-- Entries supplied follows --
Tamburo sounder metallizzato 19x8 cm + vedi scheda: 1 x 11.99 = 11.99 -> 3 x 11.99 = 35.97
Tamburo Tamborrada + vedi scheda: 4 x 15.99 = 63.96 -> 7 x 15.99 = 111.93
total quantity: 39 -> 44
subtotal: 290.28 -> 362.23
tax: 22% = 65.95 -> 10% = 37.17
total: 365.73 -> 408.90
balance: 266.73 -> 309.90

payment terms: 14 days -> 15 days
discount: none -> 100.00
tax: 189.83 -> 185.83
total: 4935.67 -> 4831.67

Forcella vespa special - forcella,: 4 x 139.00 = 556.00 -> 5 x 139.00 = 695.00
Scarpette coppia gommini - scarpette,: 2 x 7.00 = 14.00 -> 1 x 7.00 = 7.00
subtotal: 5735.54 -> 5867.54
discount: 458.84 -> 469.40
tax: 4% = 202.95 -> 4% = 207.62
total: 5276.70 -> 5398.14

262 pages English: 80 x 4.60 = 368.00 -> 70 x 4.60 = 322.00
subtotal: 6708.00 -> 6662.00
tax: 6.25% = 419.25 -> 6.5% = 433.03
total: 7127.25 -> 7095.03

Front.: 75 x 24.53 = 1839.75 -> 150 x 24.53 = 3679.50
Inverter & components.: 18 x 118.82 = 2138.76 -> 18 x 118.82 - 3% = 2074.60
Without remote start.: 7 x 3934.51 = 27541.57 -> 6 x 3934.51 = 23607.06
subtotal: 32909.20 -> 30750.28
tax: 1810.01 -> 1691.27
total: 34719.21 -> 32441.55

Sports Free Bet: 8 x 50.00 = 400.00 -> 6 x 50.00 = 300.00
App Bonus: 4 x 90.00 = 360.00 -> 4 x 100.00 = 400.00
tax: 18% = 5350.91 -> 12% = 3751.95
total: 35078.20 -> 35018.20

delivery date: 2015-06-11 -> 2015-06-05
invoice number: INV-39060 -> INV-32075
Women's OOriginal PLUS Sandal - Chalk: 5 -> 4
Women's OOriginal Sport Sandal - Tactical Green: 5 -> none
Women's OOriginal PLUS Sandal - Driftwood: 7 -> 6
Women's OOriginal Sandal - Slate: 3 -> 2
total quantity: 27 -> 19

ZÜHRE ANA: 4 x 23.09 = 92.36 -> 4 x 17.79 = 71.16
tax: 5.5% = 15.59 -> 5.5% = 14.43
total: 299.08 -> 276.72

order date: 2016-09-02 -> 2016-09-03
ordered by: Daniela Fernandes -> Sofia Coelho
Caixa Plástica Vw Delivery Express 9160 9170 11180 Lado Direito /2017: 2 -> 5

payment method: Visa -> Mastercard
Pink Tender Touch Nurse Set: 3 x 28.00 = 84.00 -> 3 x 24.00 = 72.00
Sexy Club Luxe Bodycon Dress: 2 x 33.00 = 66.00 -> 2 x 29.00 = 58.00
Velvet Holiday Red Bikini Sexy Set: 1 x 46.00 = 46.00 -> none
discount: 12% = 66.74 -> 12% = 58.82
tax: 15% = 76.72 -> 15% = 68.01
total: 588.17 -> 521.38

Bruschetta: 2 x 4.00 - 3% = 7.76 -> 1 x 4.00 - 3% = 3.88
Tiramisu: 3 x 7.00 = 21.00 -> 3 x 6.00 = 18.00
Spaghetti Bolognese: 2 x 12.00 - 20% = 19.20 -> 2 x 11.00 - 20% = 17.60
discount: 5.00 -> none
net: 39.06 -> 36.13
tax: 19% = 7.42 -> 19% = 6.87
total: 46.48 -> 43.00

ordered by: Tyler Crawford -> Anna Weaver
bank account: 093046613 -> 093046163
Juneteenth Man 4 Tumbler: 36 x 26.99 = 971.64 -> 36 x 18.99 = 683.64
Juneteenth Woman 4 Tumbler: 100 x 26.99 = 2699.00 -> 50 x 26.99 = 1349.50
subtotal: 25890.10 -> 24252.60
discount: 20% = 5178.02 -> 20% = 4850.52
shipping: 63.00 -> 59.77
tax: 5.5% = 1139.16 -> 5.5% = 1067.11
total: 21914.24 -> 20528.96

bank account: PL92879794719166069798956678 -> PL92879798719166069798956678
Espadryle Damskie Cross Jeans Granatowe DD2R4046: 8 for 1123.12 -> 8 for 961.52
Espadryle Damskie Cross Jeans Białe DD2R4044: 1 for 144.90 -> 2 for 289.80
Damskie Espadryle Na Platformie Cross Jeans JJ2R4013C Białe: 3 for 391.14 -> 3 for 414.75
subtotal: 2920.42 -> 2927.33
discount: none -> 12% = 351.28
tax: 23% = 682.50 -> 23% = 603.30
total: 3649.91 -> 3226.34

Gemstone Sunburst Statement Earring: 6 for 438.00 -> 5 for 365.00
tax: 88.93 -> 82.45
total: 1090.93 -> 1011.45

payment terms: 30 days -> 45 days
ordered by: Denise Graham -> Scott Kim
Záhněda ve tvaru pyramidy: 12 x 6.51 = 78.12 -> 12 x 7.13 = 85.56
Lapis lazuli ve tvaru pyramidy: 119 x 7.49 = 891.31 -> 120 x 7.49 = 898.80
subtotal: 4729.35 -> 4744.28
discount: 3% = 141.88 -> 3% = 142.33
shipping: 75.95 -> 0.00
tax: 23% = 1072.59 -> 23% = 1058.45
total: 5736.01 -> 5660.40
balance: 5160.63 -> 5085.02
-- Entries supplied concluded --
# Exercise objective
Your answer should consist of the lines from the line with "tax: 19% = 7.42 -> 19% = 6.87" to the line with "Záhněda ve tvaru" above, repeated exactly, both ends included.

# Output for this task
tax: 19% = 7.42 -> 19% = 6.87
total: 46.48 -> 43.00

ordered by: Tyler Crawford -> Anna Weaver
bank account: 093046613 -> 093046163
Juneteenth Man 4 Tumbler: 36 x 26.99 = 971.64 -> 36 x 18.99 = 683.64
Juneteenth Woman 4 Tumbler: 100 x 26.99 = 2699.00 -> 50 x 26.99 = 1349.50
subtotal: 25890.10 -> 24252.60
discount: 20% = 5178.02 -> 20% = 4850.52
shipping: 63.00 -> 59.77
tax: 5.5% = 1139.16 -> 5.5% = 1067.11
total: 21914.24 -> 20528.96

bank account: PL92879794719166069798956678 -> PL92879798719166069798956678
Espadryle Damskie Cross Jeans Granatowe DD2R4046: 8 for 1123.12 -> 8 for 961.52
Espadryle Damskie Cross Jeans Białe DD2R4044: 1 for 144.90 -> 2 for 289.80
Damskie Espadryle Na Platformie Cross Jeans JJ2R4013C Białe: 3 for 391.14 -> 3 for 414.75
subtotal: 2920.42 -> 2927.33
discount: none -> 12% = 351.28
tax: 23% = 682.50 -> 23% = 603.30
total: 3649.91 -> 3226.34

Gemstone Sunburst Statement Earring: 6 for 438.00 -> 5 for 365.00
tax: 88.93 -> 82.45
total: 1090.93 -> 1011.45

payment terms: 30 days -> 45 days
ordered by: Denise Graham -> Scott Kim
Záhněda ve tvaru pyramidy: 12 x 6.51 = 78.12 -> 12 x 7.13 = 85.56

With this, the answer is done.